**TASK DETAILS**
Which lines in the records below include the word "number"? Report each of them in full.

**EXERCISE INPUTS**
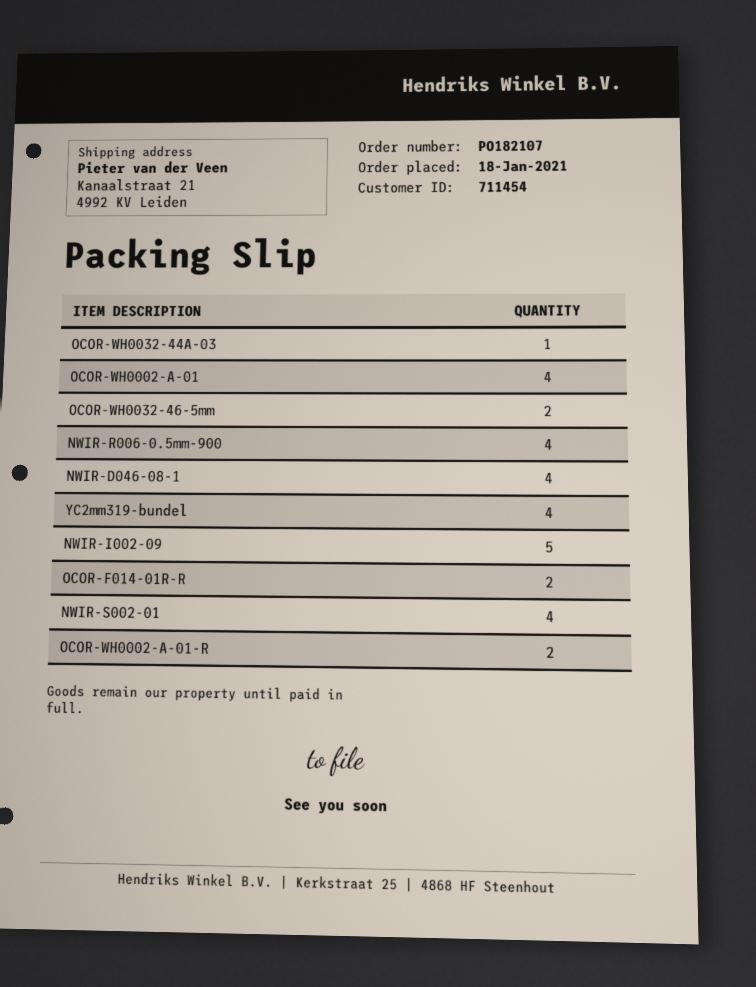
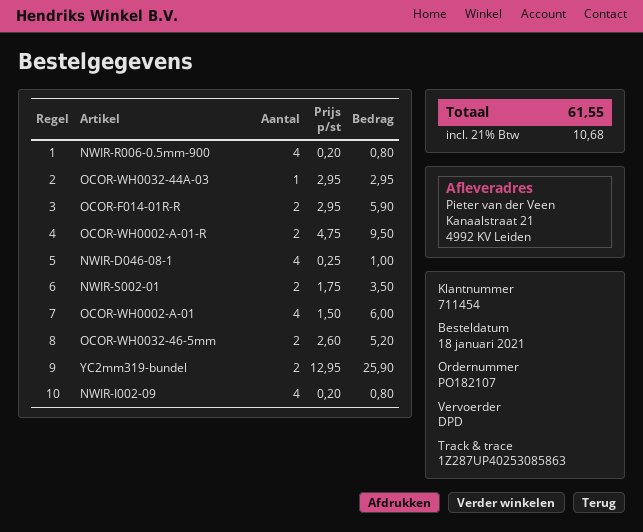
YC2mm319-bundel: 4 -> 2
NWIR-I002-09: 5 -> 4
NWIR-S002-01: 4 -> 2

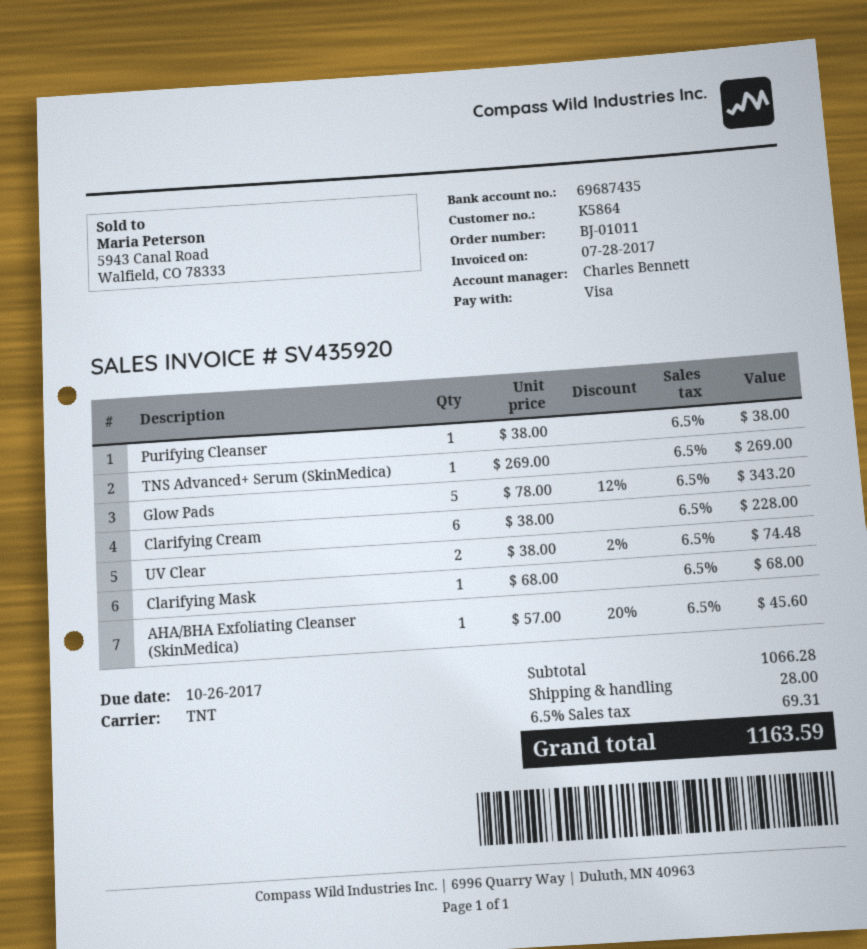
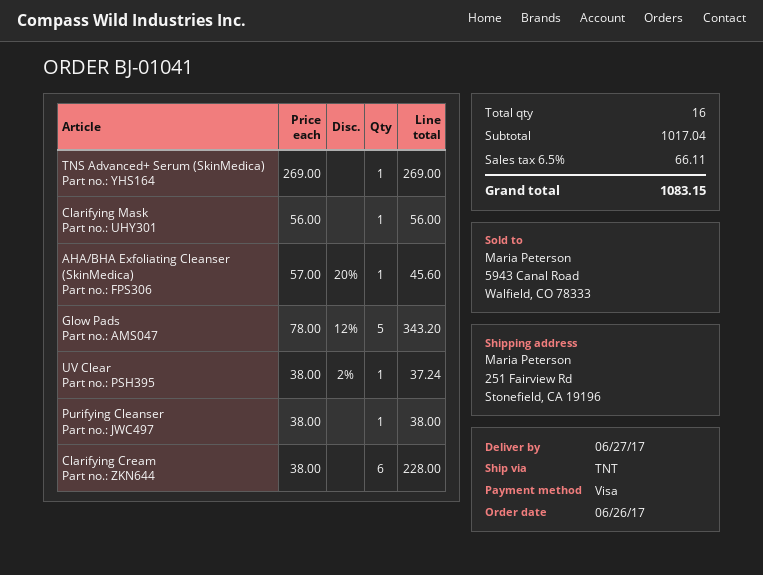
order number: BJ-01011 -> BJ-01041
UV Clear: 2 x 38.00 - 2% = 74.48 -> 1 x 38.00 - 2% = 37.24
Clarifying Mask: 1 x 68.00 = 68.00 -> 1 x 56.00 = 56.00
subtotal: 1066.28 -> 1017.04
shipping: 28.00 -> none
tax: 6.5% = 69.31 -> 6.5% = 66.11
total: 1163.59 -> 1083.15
* * *
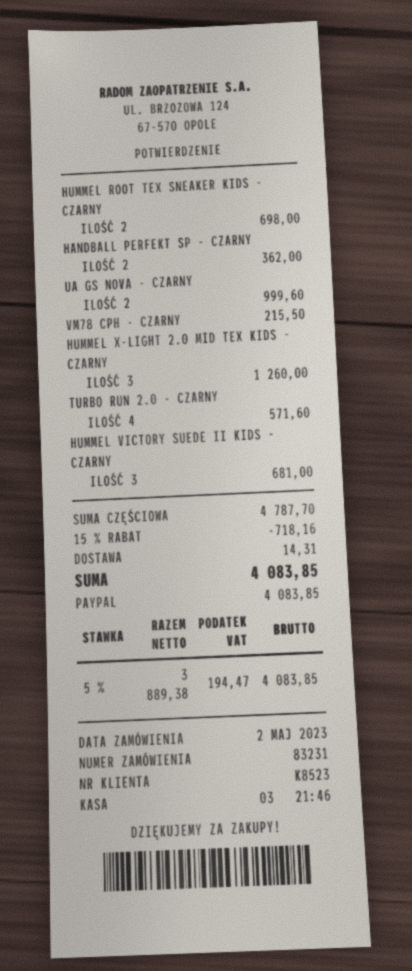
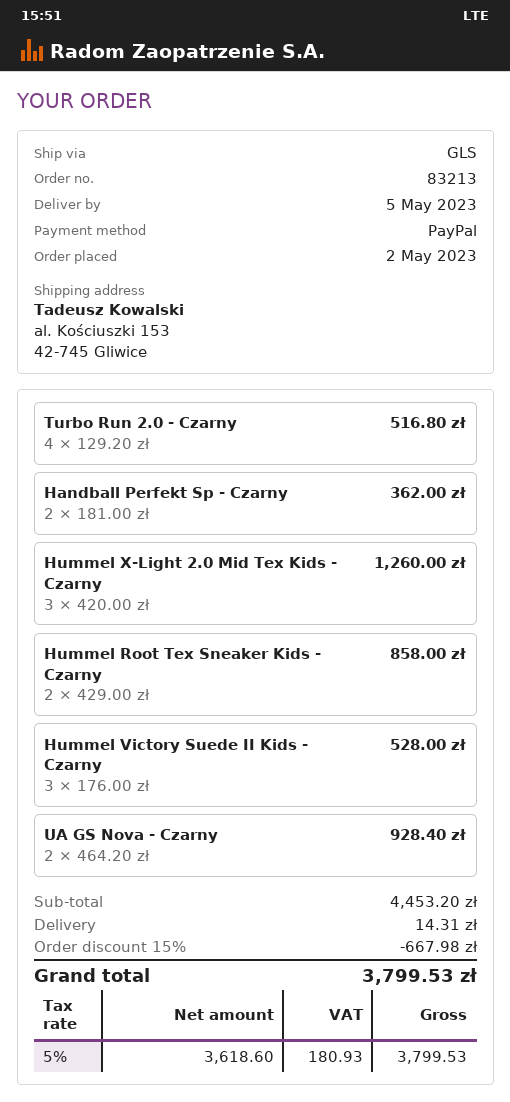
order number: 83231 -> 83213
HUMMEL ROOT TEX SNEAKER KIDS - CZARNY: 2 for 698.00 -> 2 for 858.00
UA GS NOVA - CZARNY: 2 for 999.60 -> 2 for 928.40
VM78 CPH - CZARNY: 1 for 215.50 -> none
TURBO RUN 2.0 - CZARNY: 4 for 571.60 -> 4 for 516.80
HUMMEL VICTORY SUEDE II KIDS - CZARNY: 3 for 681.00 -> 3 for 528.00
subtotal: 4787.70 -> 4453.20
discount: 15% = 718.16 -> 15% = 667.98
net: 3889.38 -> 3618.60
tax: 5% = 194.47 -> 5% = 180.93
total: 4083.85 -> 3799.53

**EXERCISE ANSWER**
order number: BJ-01011 -> BJ-01041
order number: 83231 -> 83213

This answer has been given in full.